Different methods have been used in both hardware and software to increase the speed and efficiency of software implementation. Given that the SubBytes is the most expensive type to implement, the lookup table in the software implementation is ideal to run this operation. However, a well-known method T-table implementation [33] has been adopted based on several crypto libraries such as OpenSSL which precomputes the round function. In the T-table implementation, the four look-up tables are as follows:

$$T_{0}(z) = \begin{bmatrix} 02.S(z) \\ S(z) \\ S(z) \\ 03.S(z) \end{bmatrix}, \qquad T_{1}(z) = \begin{bmatrix} 03.S(z) \\ 02.S(z) \\ S(z) \\ S(z) \end{bmatrix},$$
$$T_{2}(z) = \begin{bmatrix} S(z) \\ 03.S(z) \\ 02.S(z) \\ S(z) \end{bmatrix}, \qquad T_{3}(z) = \begin{bmatrix} S(z) \\ S(z) \\ 03.S(z) \\ 03.S(z) \\ 03.S(z) \end{bmatrix}.$$
(1)

Each table maps a byte z to a 32-bit value. Consequently, the size of each T-table is 1024 bytes. If we assume that the size of each cache line is 64 bytes, 16-cache lines are required to store one T-table. Based on the T-tables presented in Eq. (1), we can express the first nine rounds of AES, as described in Eq. (2).

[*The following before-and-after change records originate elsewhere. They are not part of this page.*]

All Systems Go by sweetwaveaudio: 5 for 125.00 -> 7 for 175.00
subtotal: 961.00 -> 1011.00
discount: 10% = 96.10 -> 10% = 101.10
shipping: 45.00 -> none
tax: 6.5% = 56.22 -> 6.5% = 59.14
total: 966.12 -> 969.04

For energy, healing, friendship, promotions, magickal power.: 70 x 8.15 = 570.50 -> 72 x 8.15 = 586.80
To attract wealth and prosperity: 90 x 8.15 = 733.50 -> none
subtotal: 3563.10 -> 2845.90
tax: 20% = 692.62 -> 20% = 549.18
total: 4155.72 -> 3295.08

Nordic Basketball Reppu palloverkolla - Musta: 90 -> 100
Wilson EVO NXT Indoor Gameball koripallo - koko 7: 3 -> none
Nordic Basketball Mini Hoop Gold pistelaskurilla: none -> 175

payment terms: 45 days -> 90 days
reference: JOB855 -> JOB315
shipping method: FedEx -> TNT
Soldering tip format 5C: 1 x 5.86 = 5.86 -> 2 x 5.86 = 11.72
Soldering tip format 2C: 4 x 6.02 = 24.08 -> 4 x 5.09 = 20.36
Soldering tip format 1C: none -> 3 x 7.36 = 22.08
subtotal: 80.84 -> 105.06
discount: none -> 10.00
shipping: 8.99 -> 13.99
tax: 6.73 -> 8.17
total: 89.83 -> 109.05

$$T_{0}[s_{0}^{(r)}] \oplus T_{1}[s_{5}^{(r)}] \oplus T_{2}[s_{10}^{(r)}] \oplus T_{3}[s_{15}^{(r)}] \\ \oplus [k_{0}^{(r)}k_{1}^{(r)}k_{2}^{(r)}k_{3}^{(r)}] ||, \\ T_{0}[s_{4}^{(r)}] \oplus T_{1}[s_{9}^{(r)}] \oplus T_{2}[s_{14}^{(r)}] \oplus T_{3}[s_{3}^{(r)}] \\ \oplus [k_{4}^{(r)}k_{5}^{(r)}k_{6}^{(r)}k_{7}^{(r)}] ||, \\ T_{0}[s_{8}^{(r)}] \oplus T_{1}[s_{13}^{(r)}] \oplus T_{2}[s_{2}^{(r)}] \oplus T_{3}[s_{7}^{(r)}] \\ \oplus [k_{8}^{(r)}k_{9}^{(r)}k_{10}^{(r)}k_{11}^{(r)}] ||, \\ T_{0}[s_{12}^{(r)}] \oplus T_{1}[s_{1}^{(r)}] \oplus T_{2}[s_{6}^{(r)}] \oplus T_{3}[s_{11}^{(r)}] \\ \oplus [k_{12}^{(r)}k_{13}^{(r)}k_{14}^{(r)}k_{15}^{(r)}],$$

$$(2)$$

where  $s_i^{(r)}$  represents the *i*th byte of the state in the *r*th round in which  $0 \le r \le 9$ , and  $0 \le i \le 15$ . The final round cannot use the tables presented in Eq. (2) due to the absence of the MixColumns operation [34]. In standard implementations, there are two strategies for implementing the final round. One method is to define another table for the last round, and the other one is to use the tables presented in Eq. (1) partially. Since the final round comprises only two operations on the state, i.e., SubBytes and ShiftRows, the values of  $S(s_{12}^9)$ ,  $S(s_8^9)$ ,  $S(s_4^9)$ , and  $S(s_0^9)$  can be calculated through access to table  $T_0$  and use of the second element of  $T_0$ . Similarly, other bytes can be calculated through access to tables  $T_1$ ,  $T_2$ , and  $T_3$ . The implementation of the final round in the OpenSSI library version 1.1.0f uses the second method.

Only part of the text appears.